**INFORMATION**
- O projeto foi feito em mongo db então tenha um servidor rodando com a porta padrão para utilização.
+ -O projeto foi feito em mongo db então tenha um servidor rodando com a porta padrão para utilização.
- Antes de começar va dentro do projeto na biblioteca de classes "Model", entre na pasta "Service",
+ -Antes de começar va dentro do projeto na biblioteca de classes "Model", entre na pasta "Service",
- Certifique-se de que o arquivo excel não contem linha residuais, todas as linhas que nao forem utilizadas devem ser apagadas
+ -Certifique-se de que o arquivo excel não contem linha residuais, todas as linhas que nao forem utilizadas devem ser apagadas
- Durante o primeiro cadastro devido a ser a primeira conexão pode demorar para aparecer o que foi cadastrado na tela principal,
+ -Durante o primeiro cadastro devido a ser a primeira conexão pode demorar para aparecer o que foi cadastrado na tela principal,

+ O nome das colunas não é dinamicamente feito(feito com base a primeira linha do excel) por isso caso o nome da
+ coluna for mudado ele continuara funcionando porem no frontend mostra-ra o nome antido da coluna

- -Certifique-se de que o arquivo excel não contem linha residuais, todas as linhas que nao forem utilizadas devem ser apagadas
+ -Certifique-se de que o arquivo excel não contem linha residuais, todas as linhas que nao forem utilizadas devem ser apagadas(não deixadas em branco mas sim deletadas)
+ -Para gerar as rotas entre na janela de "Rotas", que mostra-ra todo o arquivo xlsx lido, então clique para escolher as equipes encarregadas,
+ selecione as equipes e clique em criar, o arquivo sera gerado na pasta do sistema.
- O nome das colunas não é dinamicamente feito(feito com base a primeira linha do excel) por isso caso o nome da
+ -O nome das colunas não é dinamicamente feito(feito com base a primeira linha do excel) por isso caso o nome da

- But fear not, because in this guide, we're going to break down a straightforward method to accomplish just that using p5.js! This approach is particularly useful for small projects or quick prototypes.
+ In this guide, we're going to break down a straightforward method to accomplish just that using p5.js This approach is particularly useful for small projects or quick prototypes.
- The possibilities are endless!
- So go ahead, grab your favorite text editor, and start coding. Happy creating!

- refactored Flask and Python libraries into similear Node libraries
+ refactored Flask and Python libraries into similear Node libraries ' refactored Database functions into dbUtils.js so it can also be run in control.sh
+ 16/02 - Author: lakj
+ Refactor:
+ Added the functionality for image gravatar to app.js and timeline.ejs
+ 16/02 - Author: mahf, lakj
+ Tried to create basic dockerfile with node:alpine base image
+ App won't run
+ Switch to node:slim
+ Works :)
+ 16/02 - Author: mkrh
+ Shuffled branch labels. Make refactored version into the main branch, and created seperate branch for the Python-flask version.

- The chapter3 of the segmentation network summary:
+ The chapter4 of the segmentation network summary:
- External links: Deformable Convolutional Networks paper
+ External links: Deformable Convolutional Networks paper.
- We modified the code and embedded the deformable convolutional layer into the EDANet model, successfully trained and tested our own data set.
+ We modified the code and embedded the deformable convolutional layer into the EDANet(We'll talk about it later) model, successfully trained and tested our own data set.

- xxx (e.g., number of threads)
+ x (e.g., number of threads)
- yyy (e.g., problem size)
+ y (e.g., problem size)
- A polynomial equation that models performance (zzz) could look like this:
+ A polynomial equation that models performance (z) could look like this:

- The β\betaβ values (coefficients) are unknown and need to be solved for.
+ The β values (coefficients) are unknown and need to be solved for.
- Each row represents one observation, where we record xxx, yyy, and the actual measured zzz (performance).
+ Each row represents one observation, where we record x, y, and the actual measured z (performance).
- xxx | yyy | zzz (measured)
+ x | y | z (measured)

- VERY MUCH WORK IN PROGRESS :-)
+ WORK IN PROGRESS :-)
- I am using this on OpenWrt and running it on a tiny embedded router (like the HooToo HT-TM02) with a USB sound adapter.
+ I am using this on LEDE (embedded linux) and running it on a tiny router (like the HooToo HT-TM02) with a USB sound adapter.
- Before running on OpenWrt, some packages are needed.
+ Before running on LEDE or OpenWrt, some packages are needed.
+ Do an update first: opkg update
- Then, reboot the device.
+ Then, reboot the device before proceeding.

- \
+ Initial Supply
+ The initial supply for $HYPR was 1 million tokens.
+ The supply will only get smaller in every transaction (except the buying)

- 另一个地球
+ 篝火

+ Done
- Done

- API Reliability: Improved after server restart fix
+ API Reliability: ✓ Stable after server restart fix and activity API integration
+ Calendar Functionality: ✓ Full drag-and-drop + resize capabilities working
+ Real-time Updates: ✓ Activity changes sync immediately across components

**YOUR OBJECTIVE**
Could you print all of the data above once more, unaltered?

**RESPONSE AREA**
- O projeto foi feito em mongo db então tenha um servidor rodando com a porta padrão para utilização.
+ -O projeto foi feito em mongo db então tenha um servidor rodando com a porta padrão para utilização.
- Antes de começar va dentro do projeto na biblioteca de classes "Model", entre na pasta "Service",
+ -Antes de começar va dentro do projeto na biblioteca de classes "Model", entre na pasta "Service",
- Certifique-se de que o arquivo excel não contem linha residuais, todas as linhas que nao forem utilizadas devem ser apagadas
+ -Certifique-se de que o arquivo excel não contem linha residuais, todas as linhas que nao forem utilizadas devem ser apagadas
- Durante o primeiro cadastro devido a ser a primeira conexão pode demorar para aparecer o que foi cadastrado na tela principal,
+ -Durante o primeiro cadastro devido a ser a primeira conexão pode demorar para aparecer o que foi cadastrado na tela principal,

+ O nome das colunas não é dinamicamente feito(feito com base a primeira linha do excel) por isso caso o nome da
+ coluna for mudado ele continuara funcionando porem no frontend mostra-ra o nome antido da coluna

- -Certifique-se de que o arquivo excel não contem linha residuais, todas as linhas que nao forem utilizadas devem ser apagadas
+ -Certifique-se de que o arquivo excel não contem linha residuais, todas as linhas que nao forem utilizadas devem ser apagadas(não deixadas em branco mas sim deletadas)
+ -Para gerar as rotas entre na janela de "Rotas", que mostra-ra todo o arquivo xlsx lido, então clique para escolher as equipes encarregadas,
+ selecione as equipes e clique em criar, o arquivo sera gerado na pasta do sistema.
- O nome das colunas não é dinamicamente feito(feito com base a primeira linha do excel) por isso caso o nome da
+ -O nome das colunas não é dinamicamente feito(feito com base a primeira linha do excel) por isso caso o nome da

- But fear not, because in this guide, we're going to break down a straightforward method to accomplish just that using p5.js! This approach is particularly useful for small projects or quick prototypes.
+ In this guide, we're going to break down a straightforward method to accomplish just that using p5.js This approach is particularly useful for small projects or quick prototypes.
- The possibilities are endless!
- So go ahead, grab your favorite text editor, and start coding. Happy creating!

- refactored Flask and Python libraries into similear Node libraries
+ refactored Flask and Python libraries into similear Node libraries ' refactored Database functions into dbUtils.js so it can also be run in control.sh
+ 16/02 - Author: lakj
+ Refactor:
+ Added the functionality for image gravatar to app.js and timeline.ejs
+ 16/02 - Author: mahf, lakj
+ Tried to create basic dockerfile with node:alpine base image
+ App won't run
+ Switch to node:slim
+ Works :)
+ 16/02 - Author: mkrh
+ Shuffled branch labels. Make refactored version into the main branch, and created seperate branch for the Python-flask version.

- The chapter3 of the segmentation network summary:
+ The chapter4 of the segmentation network summary:
- External links: Deformable Convolutional Networks paper
+ External links: Deformable Convolutional Networks paper.
- We modified the code and embedded the deformable convolutional layer into the EDANet model, successfully trained and tested our own data set.
+ We modified the code and embedded the deformable convolutional layer into the EDANet(We'll talk about it later) model, successfully trained and tested our own data set.

- xxx (e.g., number of threads)
+ x (e.g., number of threads)
- yyy (e.g., problem size)
+ y (e.g., problem size)
- A polynomial equation that models performance (zzz) could look like this:
+ A polynomial equation that models performance (z) could look like this:

- The β\betaβ values (coefficients) are unknown and need to be solved for.
+ The β values (coefficients) are unknown and need to be solved for.
- Each row represents one observation, where we record xxx, yyy, and the actual measured zzz (performance).
+ Each row represents one observation, where we record x, y, and the actual measured z (performance).
- xxx | yyy | zzz (measured)
+ x | y | z (measured)

- VERY MUCH WORK IN PROGRESS :-)
+ WORK IN PROGRESS :-)
- I am using this on OpenWrt and running it on a tiny embedded router (like the HooToo HT-TM02) with a USB sound adapter.
+ I am using this on LEDE (embedded linux) and running it on a tiny router (like the HooToo HT-TM02) with a USB sound adapter.
- Before running on OpenWrt, some packages are needed.
+ Before running on LEDE or OpenWrt, some packages are needed.
+ Do an update first: opkg update
- Then, reboot the device.
+ Then, reboot the device before proceeding.

- \
+ Initial Supply
+ The initial supply for $HYPR was 1 million tokens.
+ The supply will only get smaller in every transaction (except the buying)

- 另一个地球
+ 篝火

+ Done
- Done

- API Reliability: Improved after server restart fix
+ API Reliability: ✓ Stable after server restart fix and activity API integration
+ Calendar Functionality: ✓ Full drag-and-drop + resize capabilities working
+ Real-time Updates: ✓ Activity changes sync immediately across components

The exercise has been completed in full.